Cherrytree86 · 29/08/2025 12:51

Wisher88 · 29/08/2025 12:42

I'd be thrilled for her if she met a young toy boy. We'd love her to get out there.

@Wisher88

this might make a far bigger dent in your inheritance than a few taxi rides, OP…

uncredible · 29/08/2025 12:51

Wisher88 · 29/08/2025 12:39

No - unacceptable to arrive at 5pm when I'm leaving to pick up DD from nursery and have asked her to come at any time other than 5pm.

Leave a key under the pot. FFS why this hullabaloo

EuclidianGeometryFan · 29/08/2025 12:51

Notinmylifethyme · 29/08/2025 12:47

So basically, neither of you want her?

I think this is one of the most upsetting threads I've read for a long time.

It's like you haven't even read the bit about her refusing to even get herself a glass of water and then passively-aggressively coughing and commenting on how dry her throat is.

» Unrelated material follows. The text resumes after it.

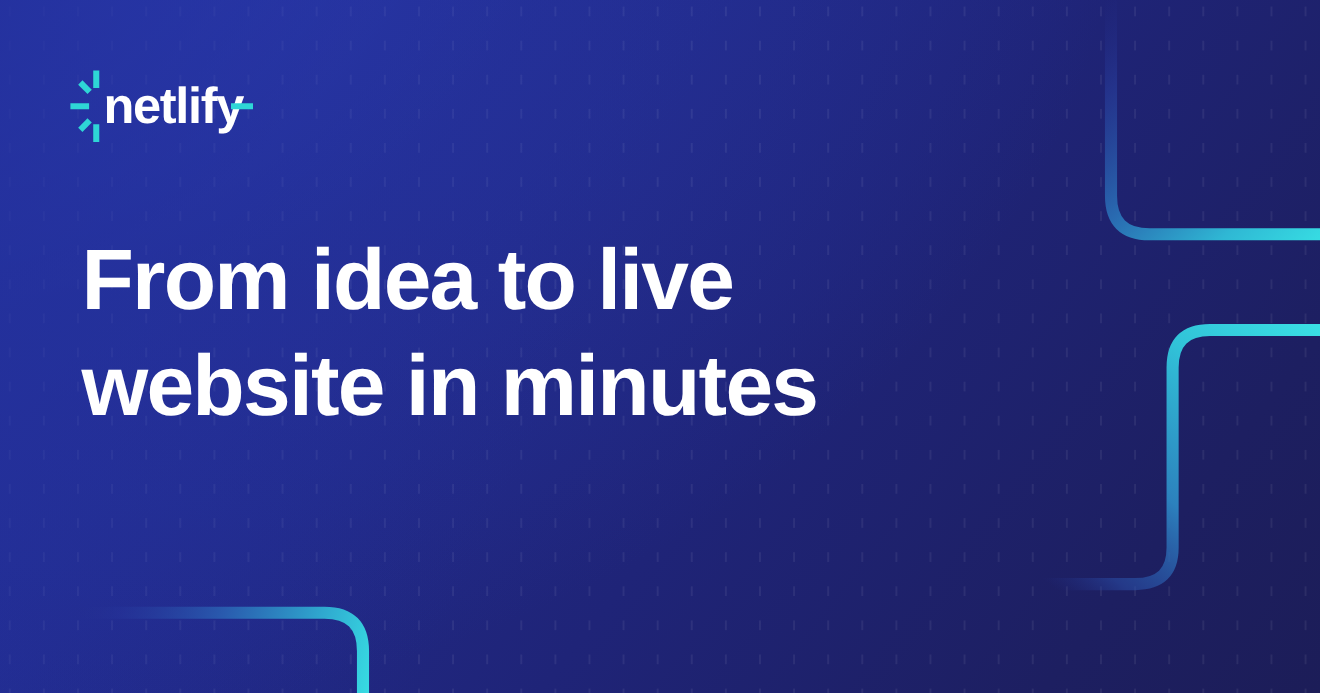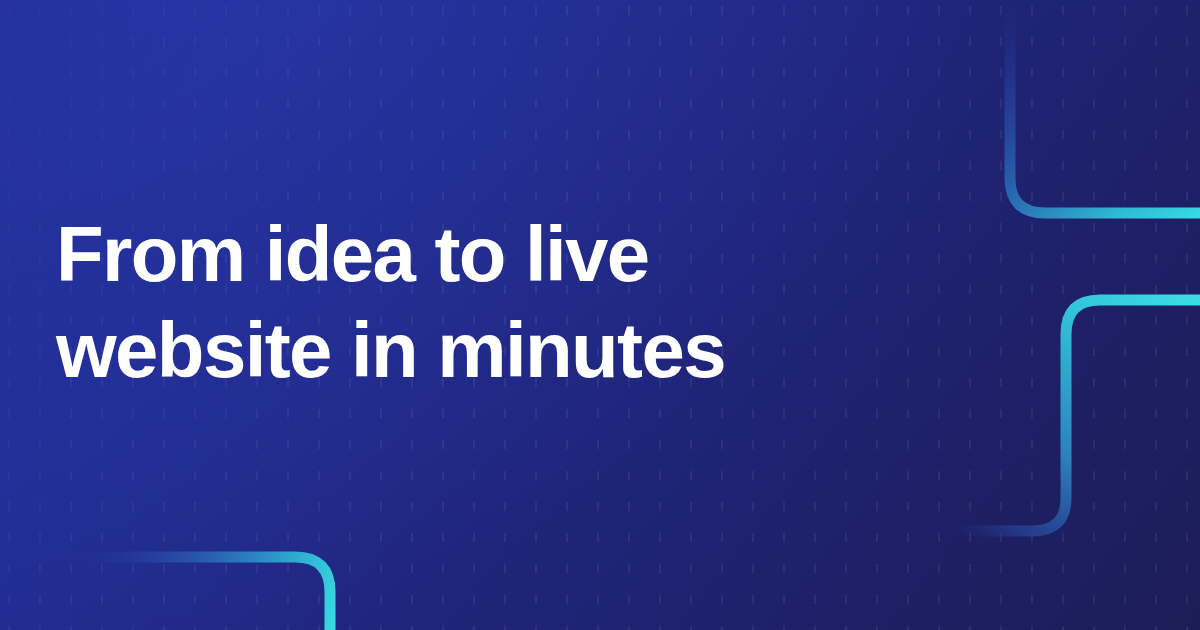"netlify" div.logo-wrap { html: none -> <div> <svg> <g> <line></line> <line></line> <line></line> <line></line> <line></line> </g> <text>netlify</text> <line></line> </svg> </div> }
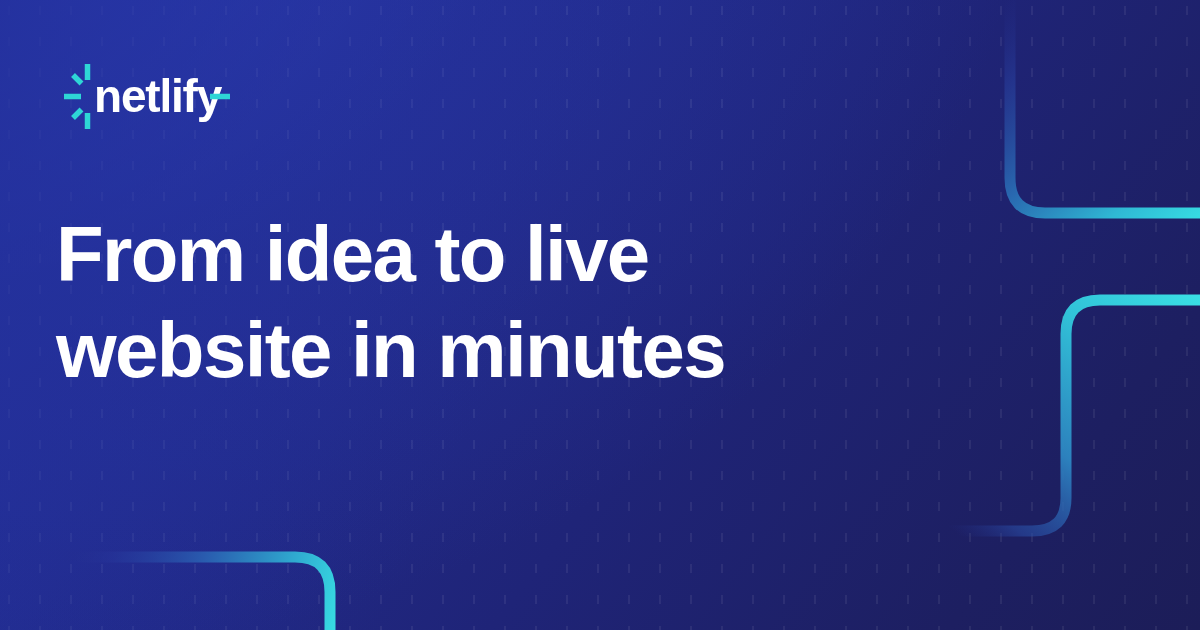"From idea to live" .headline { left: 56px -> 74px }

I would not have such a person in my home. If I had to have them, I would let them roll on the floor gasping for water and I still wouldn't get them a glass as they are perfectly capable of getting it themselves. Because I absolutely hate the kind of behaviour this woman puts on and I just won't give in to such a stupid battle of wills.

Wisher88 · 29/08/2025 12:52

AnAlpacaForChristmasPleaseSanta · 29/08/2025 12:49

So does that mean she's allowed to spend your husbands inheritance on having a nice time but not on a taxi? Maybe you should do her a helpful list of acceptable uses for her own money.

We've never said to her anything re inheritance. It's a throwaway reason among several other valid reasons but for some reason people have latched on to it. £700 is of course ridiculous. Especially when the taxi driver has been unreliable to her in the past and she's too nervous to go to any other drivers now that she's comfortable with him. Usually you book your taxi at the time and day you want, but as he knows she won't get here any other way, he will chop and change days and times, despite 12 weeks notice of being booked in.

OP posts:
smallpinecone · 29/08/2025 12:52

rocketrabbit · 29/08/2025 12:50

Christmas is about having a miserable time with unpleasant relatives?

She’s not unpleasant, OP just can’t be arsed. She’d certainly complain if the monetary gifts stopped coming though. It’s her DH’s money really, after all.